• **PROVIDED INFORMATION**
━━━━━━━━
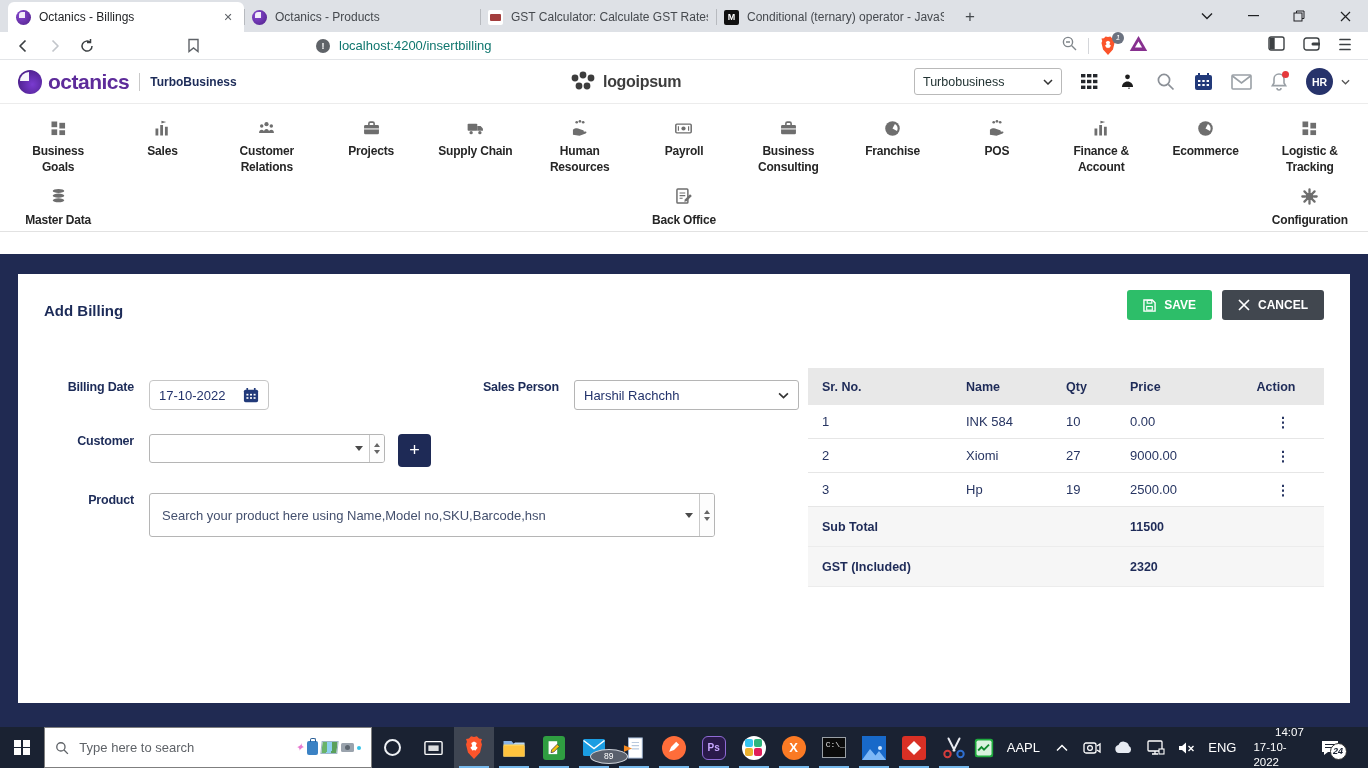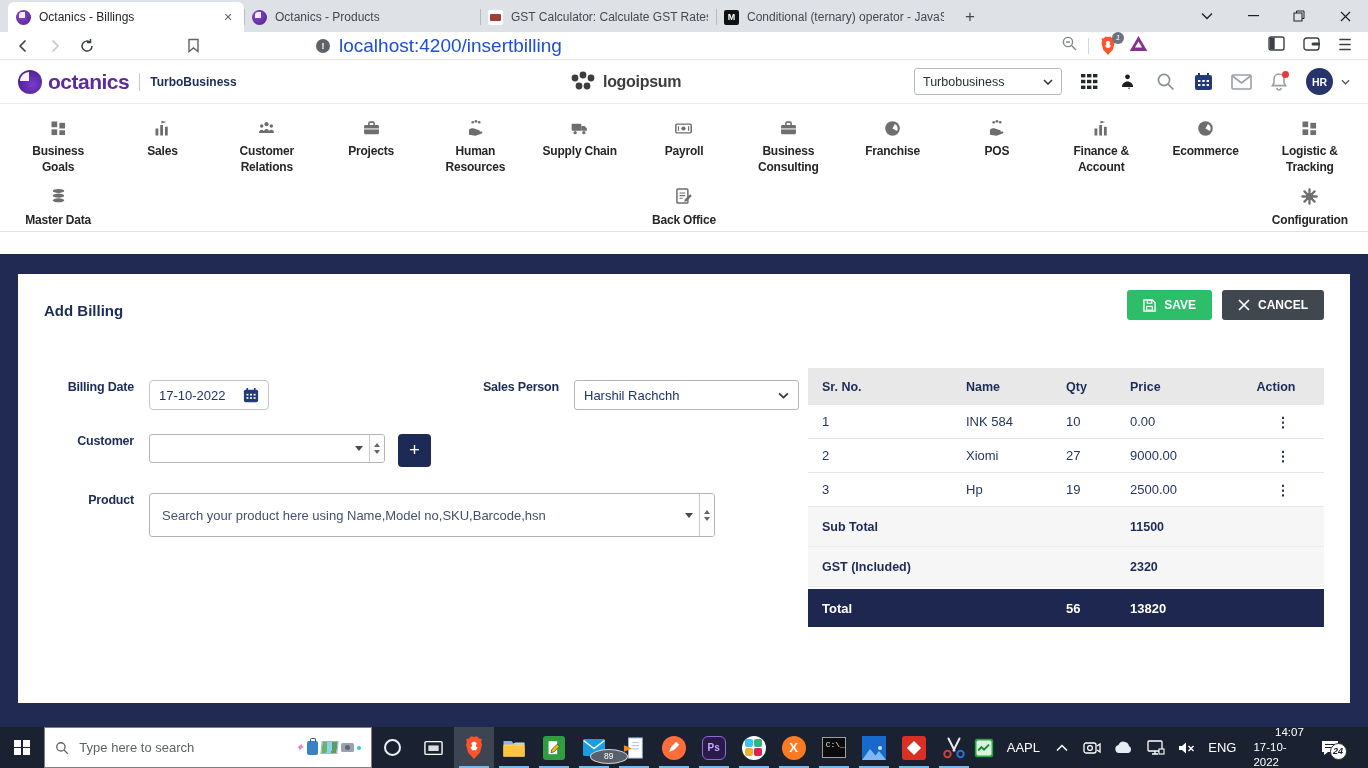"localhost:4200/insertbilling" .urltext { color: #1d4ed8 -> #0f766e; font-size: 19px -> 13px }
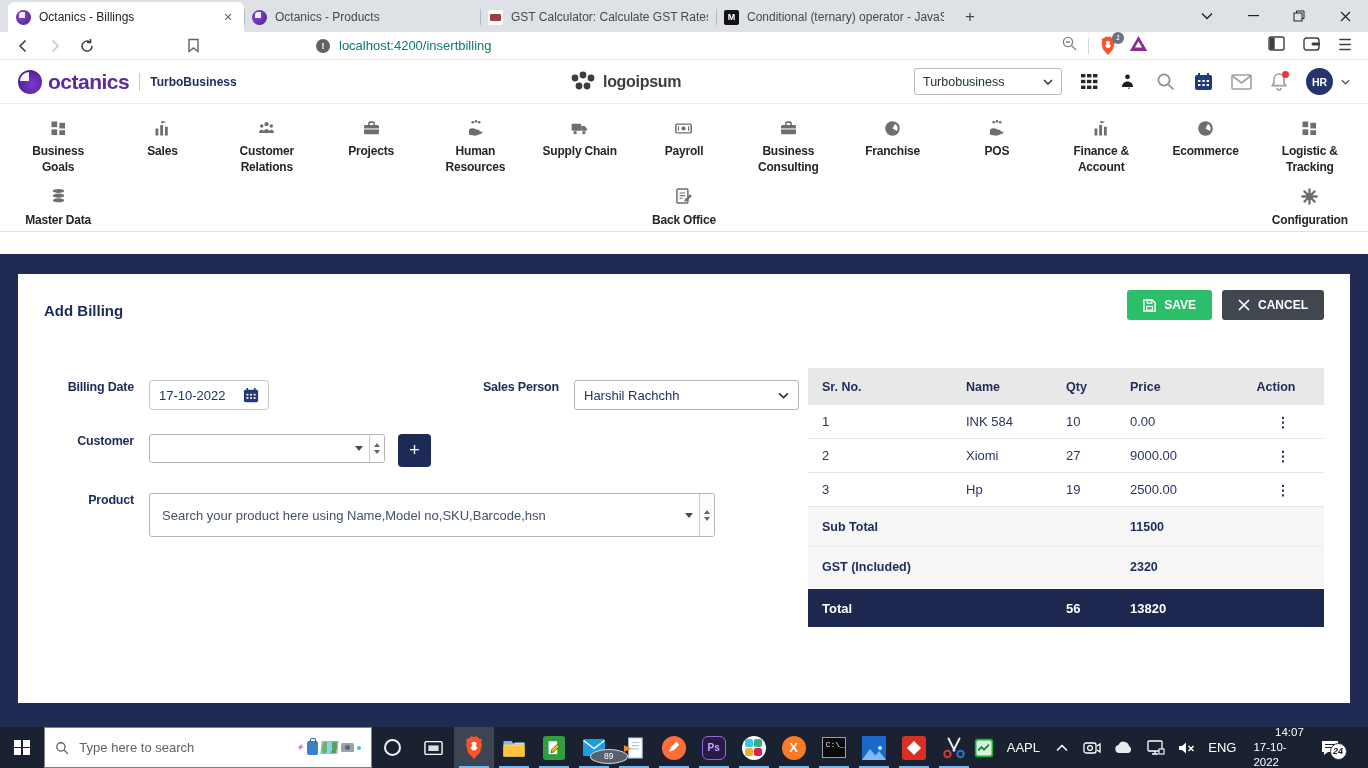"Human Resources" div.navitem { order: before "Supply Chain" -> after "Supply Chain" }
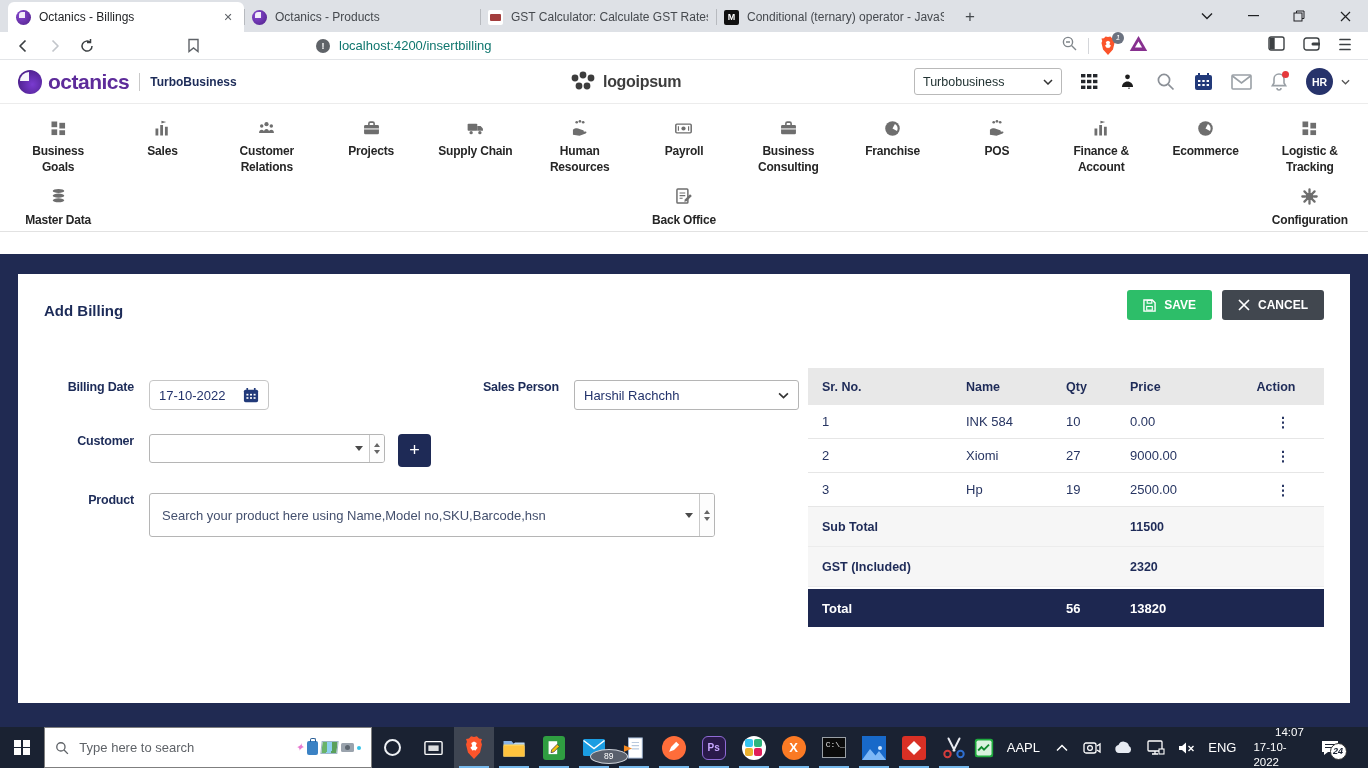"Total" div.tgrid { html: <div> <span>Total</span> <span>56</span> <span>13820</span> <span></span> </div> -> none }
━━━━━━━━
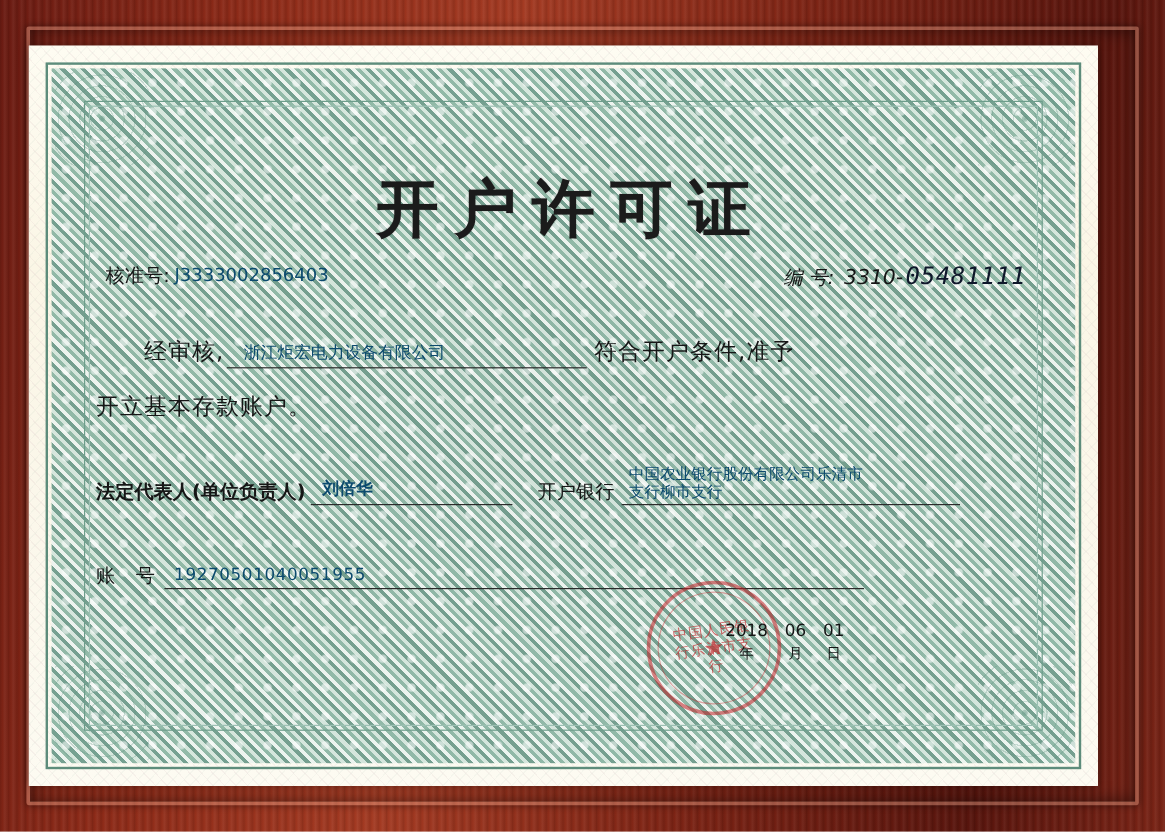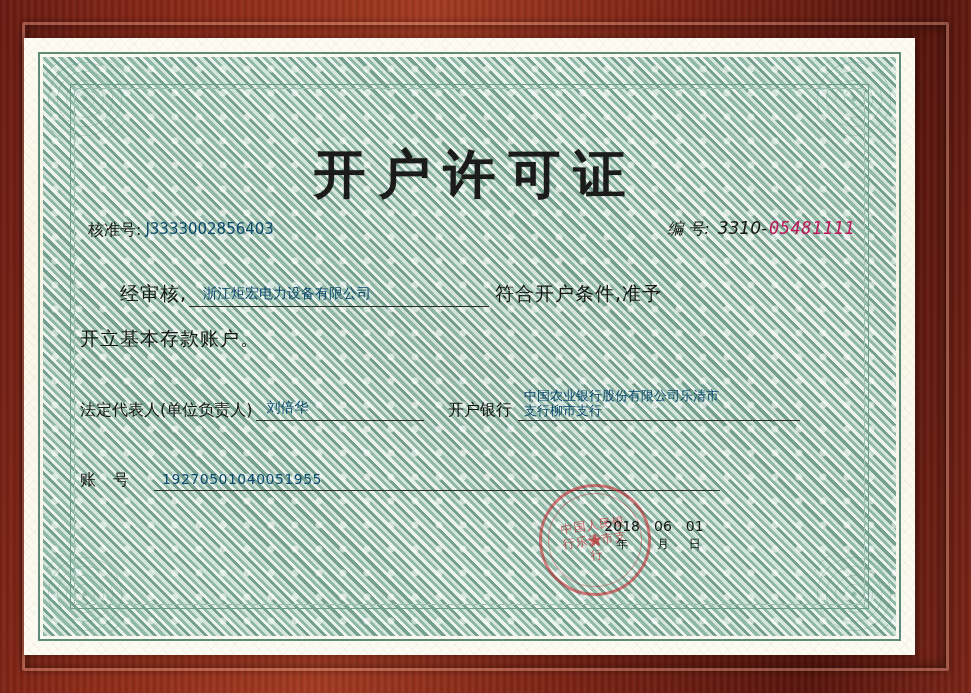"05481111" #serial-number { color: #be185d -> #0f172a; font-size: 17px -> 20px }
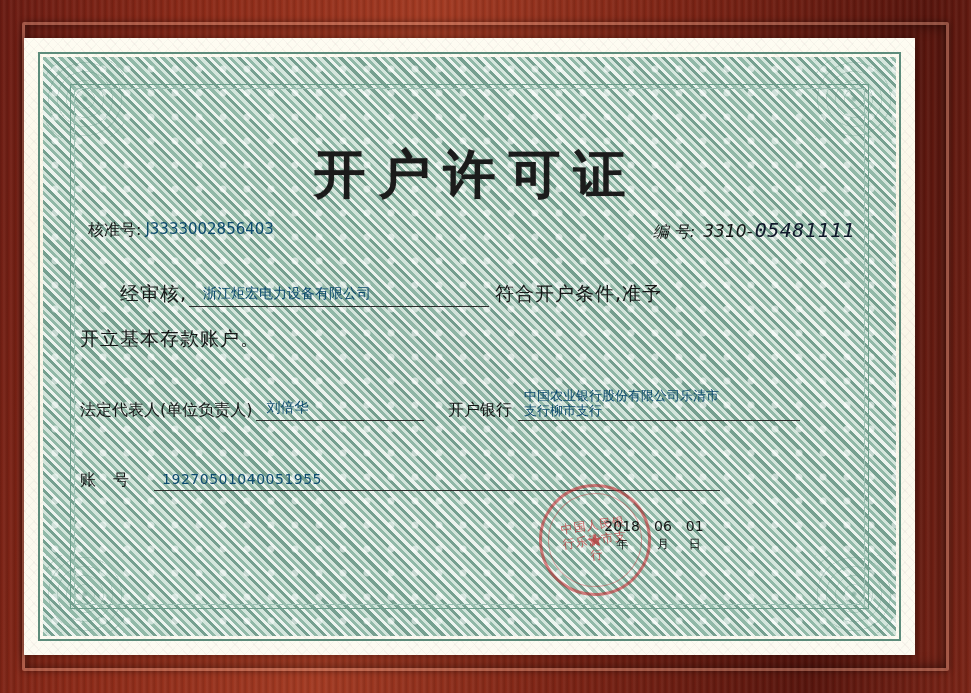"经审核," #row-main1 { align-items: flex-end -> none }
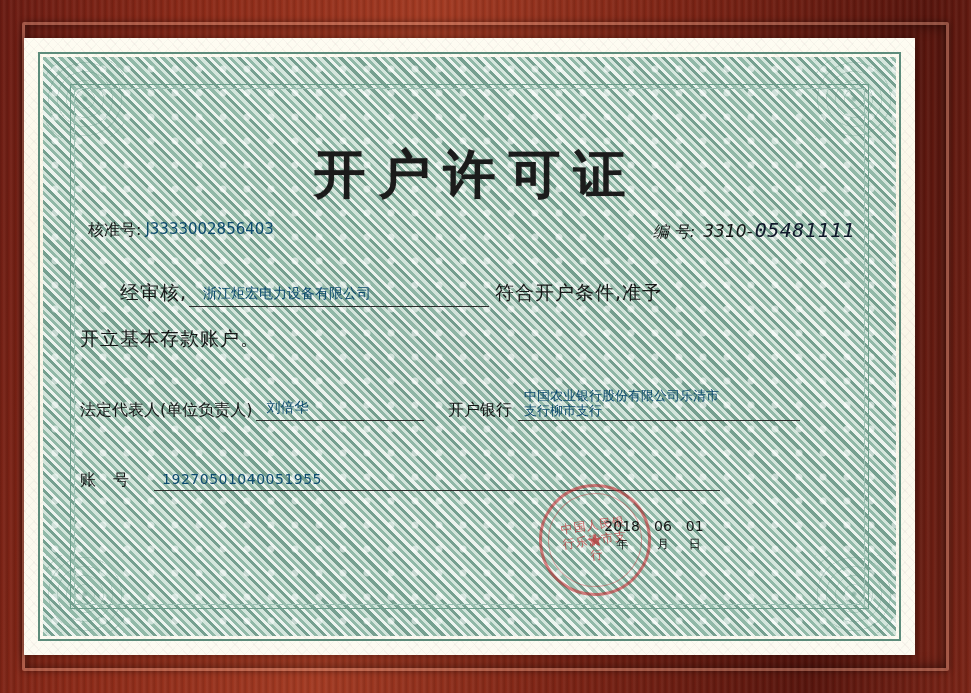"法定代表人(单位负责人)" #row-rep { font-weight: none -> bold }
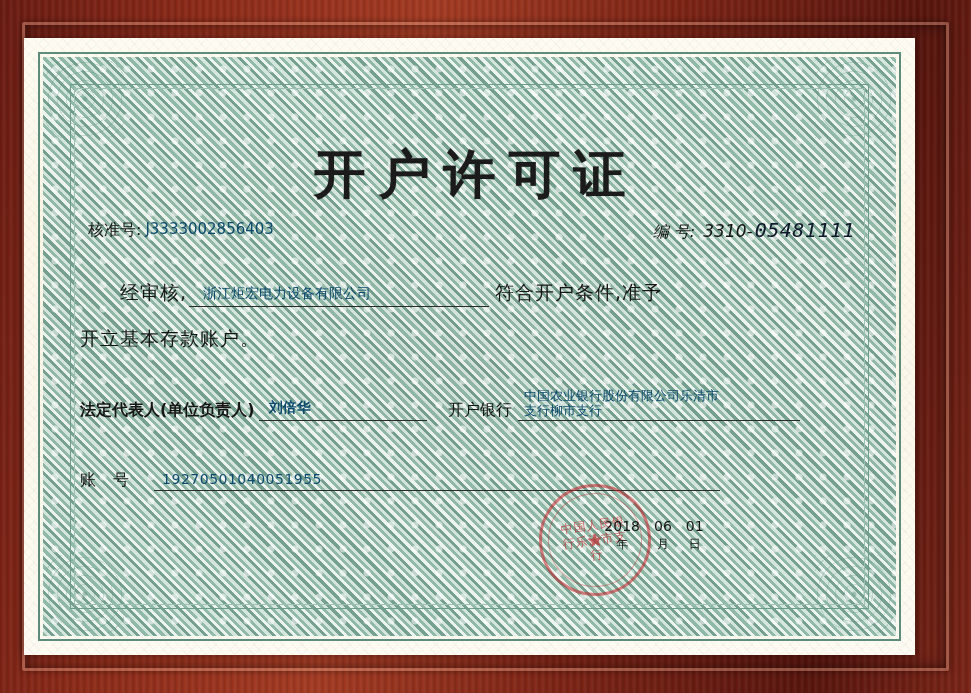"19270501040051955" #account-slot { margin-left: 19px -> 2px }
━━━━━━━━
• **WHAT TO PRODUCE**
With the pictures omitted, copy exactly the lines of the listing above starting at the line containing "color: #be185d ->" and ending at the line containing "margin-left: 19px ->", both included.

• **COMPLETED EXERCISE**
"05481111" #serial-number { color: #be185d -> #0f172a; font-size: 17px -> 20px }
"经审核," #row-main1 { align-items: flex-end -> none }
"法定代表人(单位负责人)" #row-rep { font-weight: none -> bold }
"19270501040051955" #account-slot { margin-left: 19px -> 2px }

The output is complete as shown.